Event stereo matching is an emerging technique to estimate depth from neuromorphic cameras; however, events are unlikely to trigger in the absence of motion or the presence of large, untextured regions, making the correspondence problem extremely challenging. Purposely, we propose integrating a stereo event camera with a fixed-frequency active sensor -- e.g., a LiDAR -- collecting sparse depth measurements, overcoming the aforementioned limitations. Such depth hints are used by hallucinating -- i.e., inserting fictitious events -- the stacks or raw input streams, compensating for the lack of information in the absence of brightness changes. Our techniques are general, can be adapted to any structured representation to stack events and outperform state-of-the-art fusion methods applied to event-based stereo.

Figures (9)

• Figure 1: LiDAR-Event Stereo Fusion with Hallucinations. In the absence of motion or brightness changes, sparse event streams lead stereo models to catastrophic failures (a). A LiDAR sensor can be used with existing strategies poggi2019guided to soften this problem, yet with limited impact (b), whereas our proposals are superior (c,d).

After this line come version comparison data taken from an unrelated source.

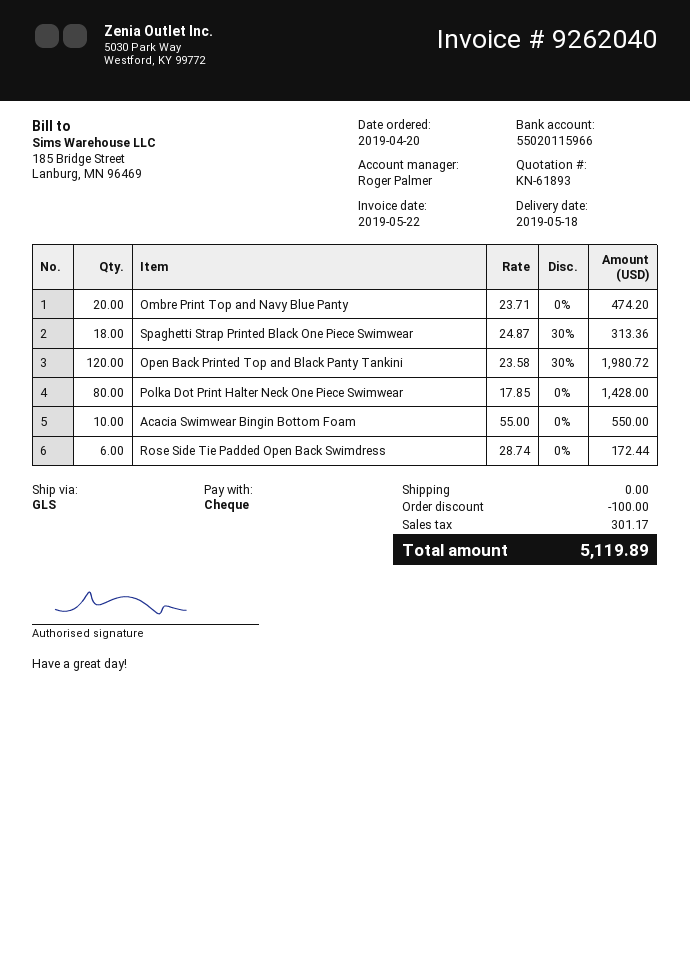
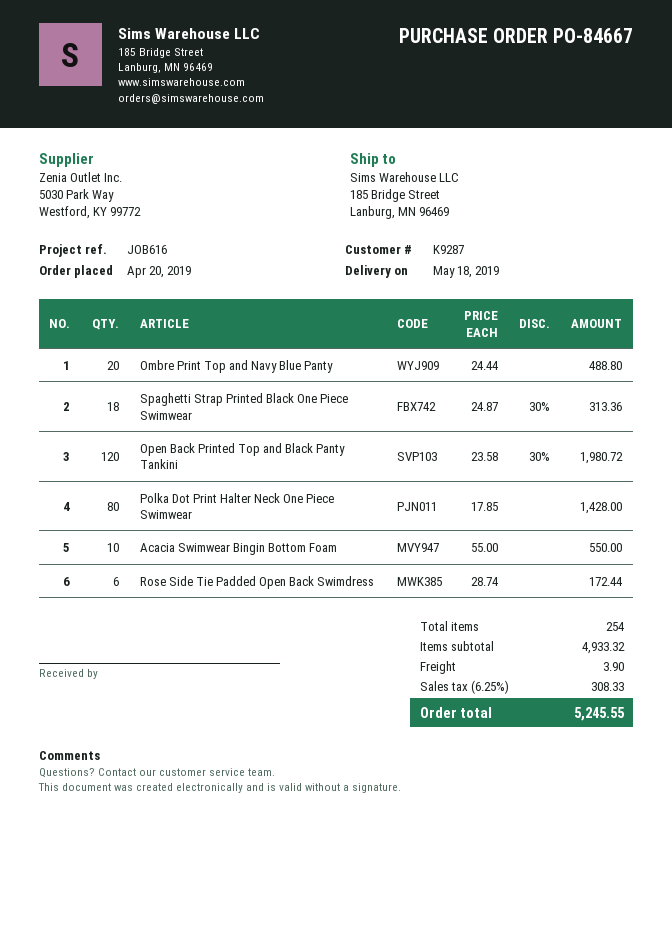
Ombre Print Top and Navy Blue Panty: 20 x 23.71 = 474.20 -> 20 x 24.44 = 488.80
discount: 100.00 -> none
shipping: 0.00 -> 3.90
tax: 301.17 -> 308.33
total: 5119.89 -> 5245.55

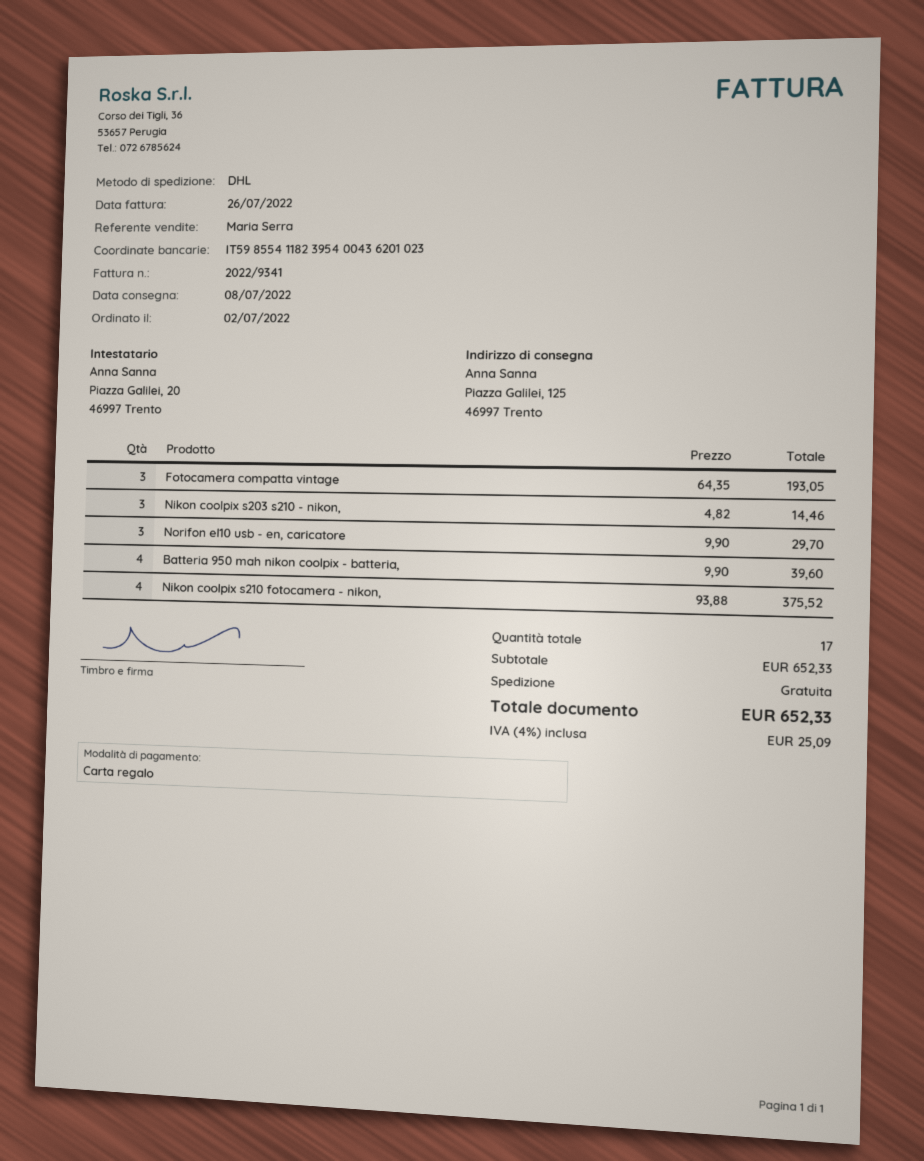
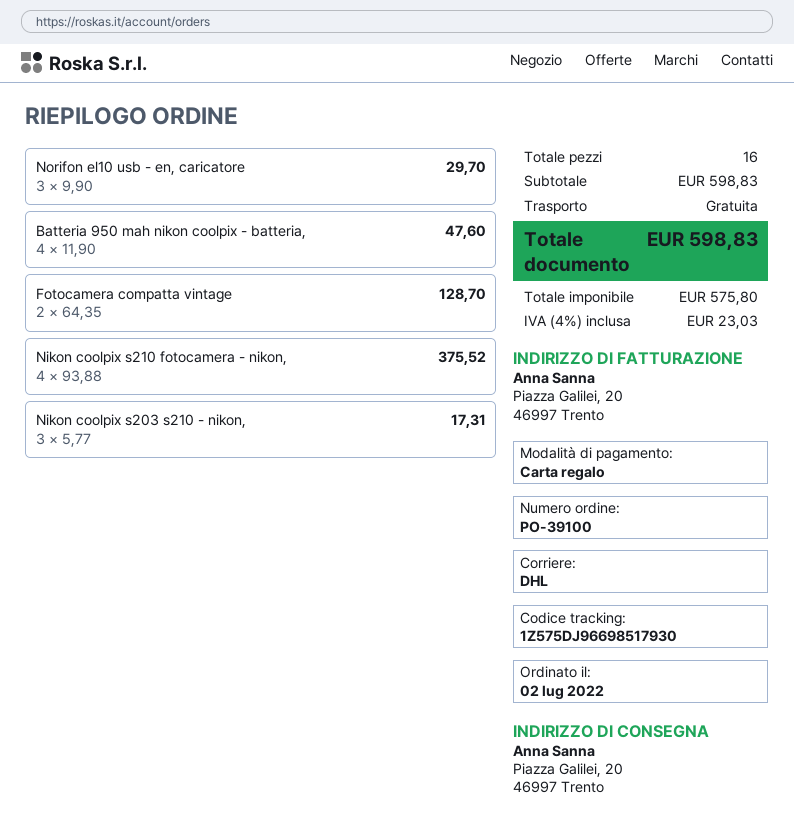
ship to: Piazza Galilei, 125, 46997 Trento -> Piazza Galilei, 20, 46997 Trento
Fotocamera compatta vintage: 3 x 64.35 = 193.05 -> 2 x 64.35 = 128.70
Nikon coolpix s203 s210 - nikon,: 3 x 4.82 = 14.46 -> 3 x 5.77 = 17.31
Batteria 950 mah nikon coolpix - batteria,: 4 x 9.90 = 39.60 -> 4 x 11.90 = 47.60
total quantity: 17 -> 16
subtotal: 652.33 -> 598.83
tax: 4% = 25.09 -> 4% = 23.03
total: 652.33 -> 598.83

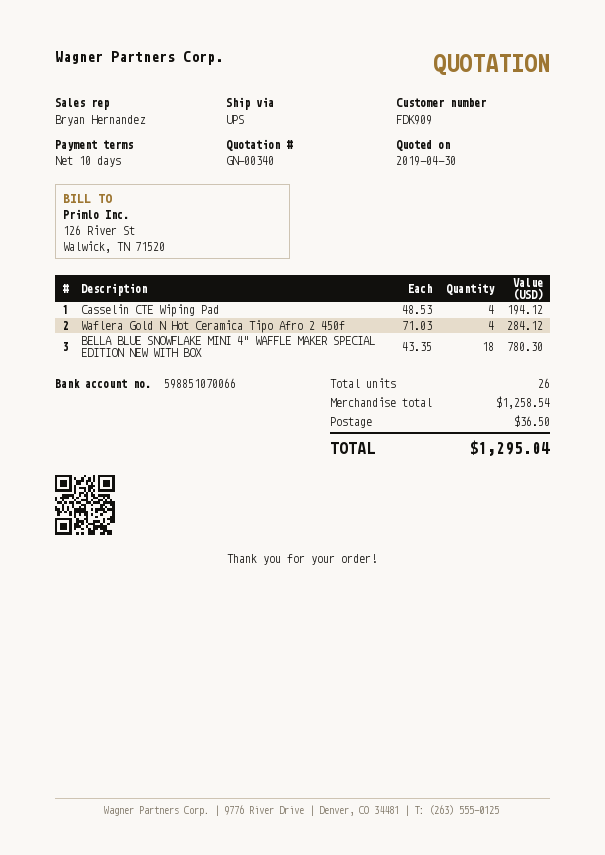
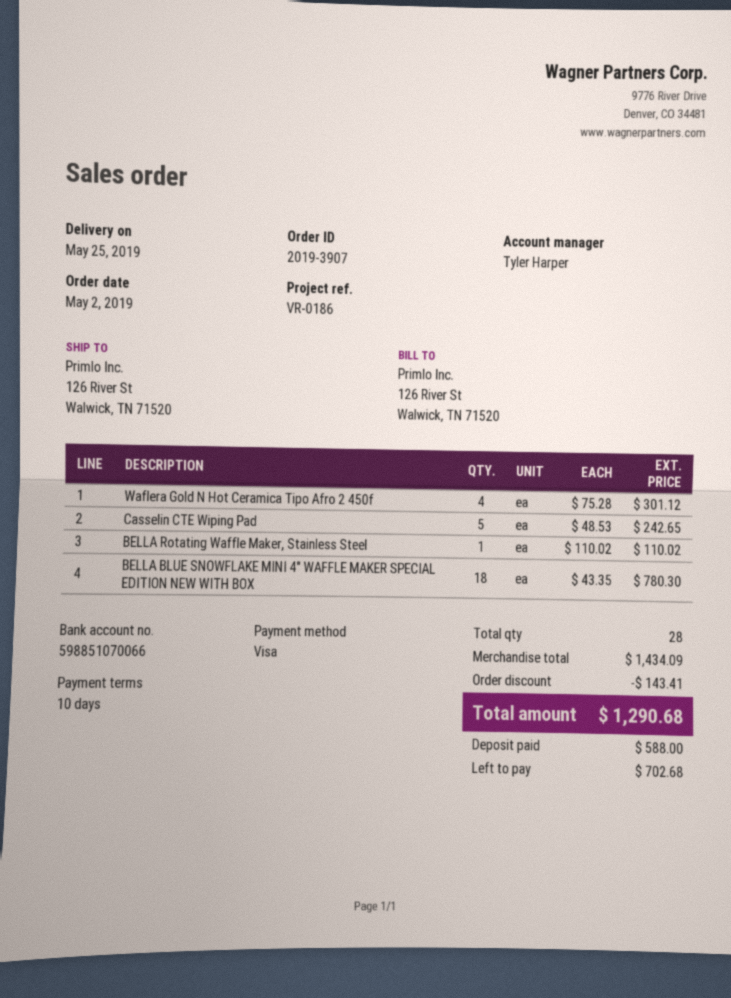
sales rep: Bryan Hernandez -> Tyler Harper
Casselin CTE Wiping Pad: 4 x 48.53 = 194.12 -> 5 x 48.53 = 242.65
Waflera Gold N Hot Ceramica Tipo Afro 2 450f: 4 x 71.03 = 284.12 -> 4 x 75.28 = 301.12
BELLA Rotating Waffle Maker, Stainless Steel: none -> 1 x 110.02 = 110.02
total quantity: 26 -> 28
subtotal: 1258.54 -> 1434.09
discount: none -> 143.41
shipping: 36.50 -> none
total: 1295.04 -> 1290.68

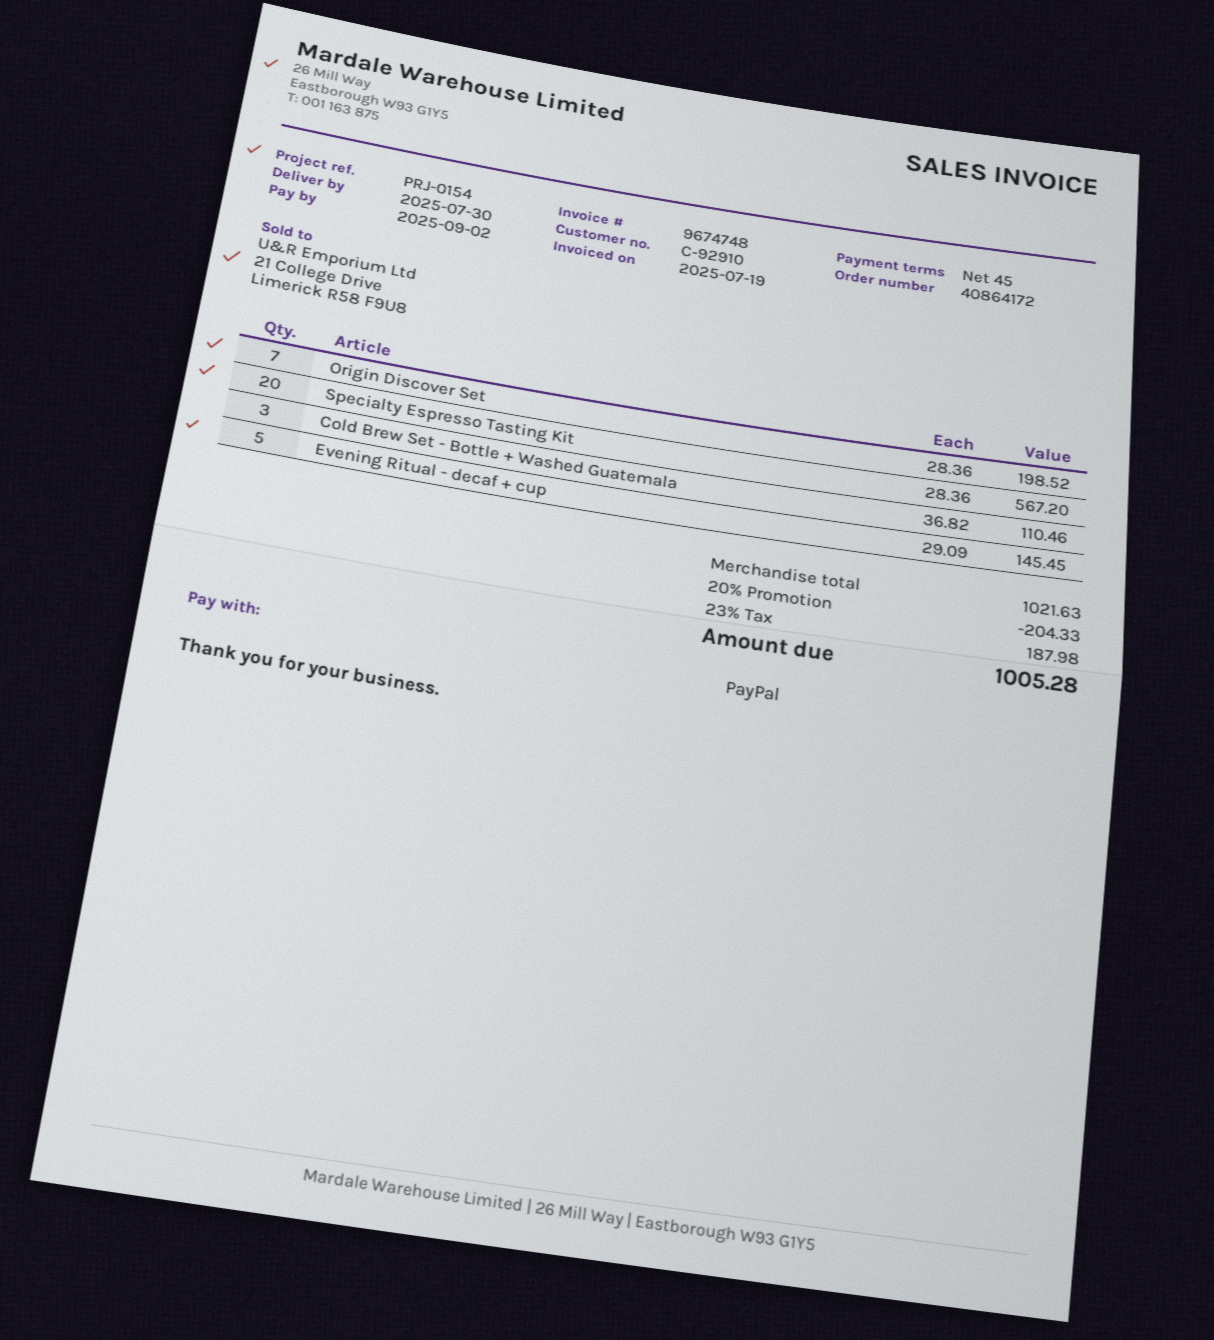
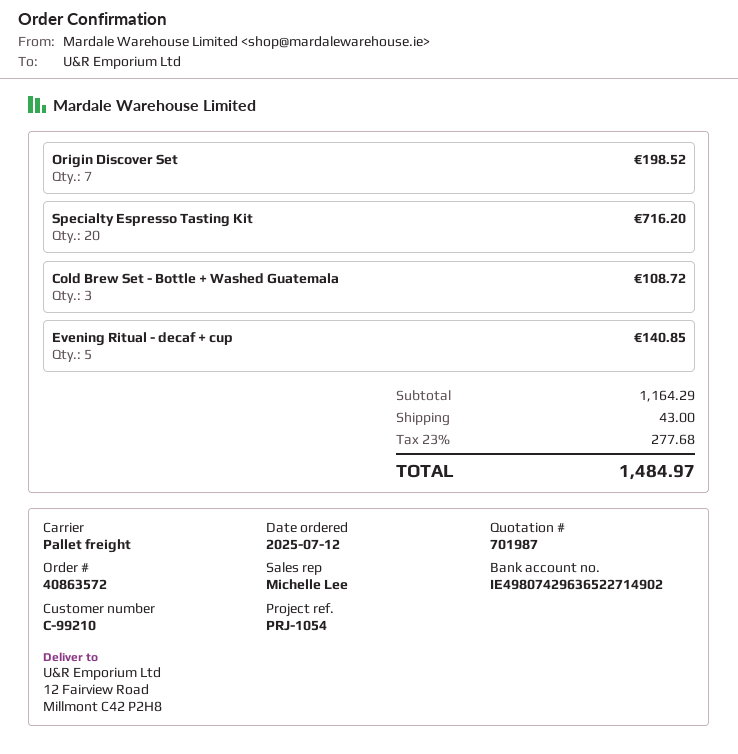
order number: 40864172 -> 40863572
customer number: C-92910 -> C-99210
reference: PRJ-0154 -> PRJ-1054
Specialty Espresso Tasting Kit: 20 for 567.20 -> 20 for 716.20
Cold Brew Set - Bottle + Washed Guatemala: 3 for 110.46 -> 3 for 108.72
Evening Ritual - decaf + cup: 5 for 145.45 -> 5 for 140.85
subtotal: 1021.63 -> 1164.29
discount: 20% = 204.33 -> none
shipping: none -> 43.00
tax: 23% = 187.98 -> 23% = 277.68
total: 1005.28 -> 1484.97

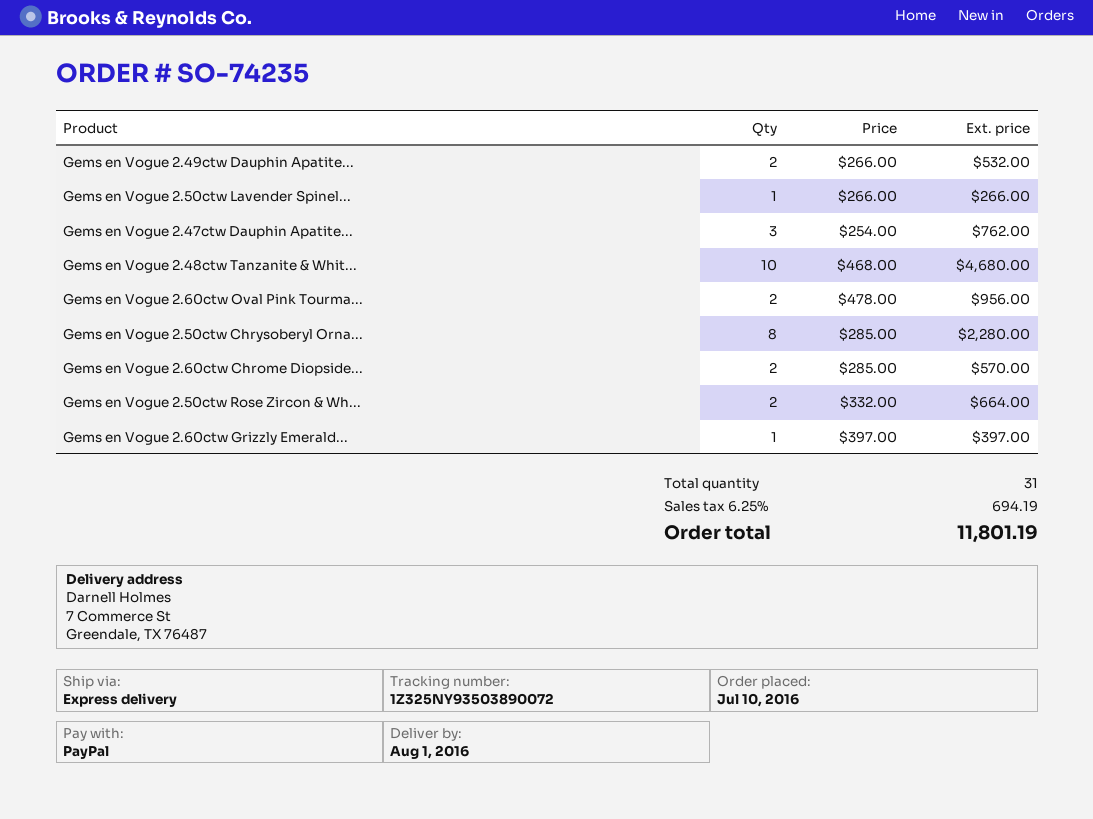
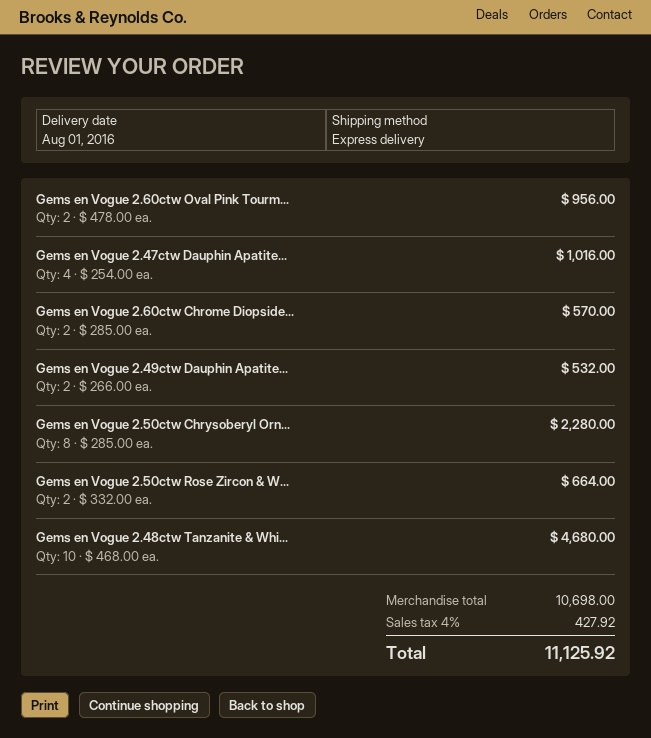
Gems en Vogue 2.50ctw Lavender Spinel...: 1 x 266.00 = 266.00 -> none
Gems en Vogue 2.47ctw Dauphin Apatite...: 3 x 254.00 = 762.00 -> 4 x 254.00 = 1016.00
Gems en Vogue 2.60ctw Grizzly Emerald...: 1 x 397.00 = 397.00 -> none
tax: 6.25% = 694.19 -> 4% = 427.92
total: 11801.19 -> 11125.92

• Figure 2: Event cameras vs LiDARs -- strengths and weaknesses. Event cameras provide rich cues at object boundaries where LiDARs cannot (cyan), yet LiDARs can measure depth where the lack of texture makes event cameras uninformative (green).
• Figure 3: Overview of a generic event-based stereo network and our hallucination strategies. State-of-the-art event-stereo frameworks (a) pre-process raw events to obtain event stacks fed to a deep network. In case the stacks are accessible, we define the model as a gray box, otherwise as a black box. In the former case (b), we can hallucinate patterns directly on it (VSH). When dealing with a black box (c), we can hallucinate raw events that will be processed to obtain the stacks (BTH).
• Figure 4: Overview of Back-in-Time Hallucination (BTH). To estimate disparity at $t_d$, if LiDAR data is available -- e.g., at timestamp $t_z=t_d$ (green) or $t_z=t_d-15$ (yellow) -- we can naïvely inject events of random polarities at the same timestamp $t_z$ (a). More advanced injection strategies can be used -- e.g. by hallucinating multiple events, starting from $t_d$, back-in-time at regular intervals (b).
• Figure 5: Qualitative comparison -- DSEC vs M3ED. DSEC features $640\times480$ event cameras and a 16-line LiDAR, M3ED has $1280\times720$ event cameras and a 64-line LiDAR. LiDAR scans have been dilated with a $7\times7$ kernel to ease visualization.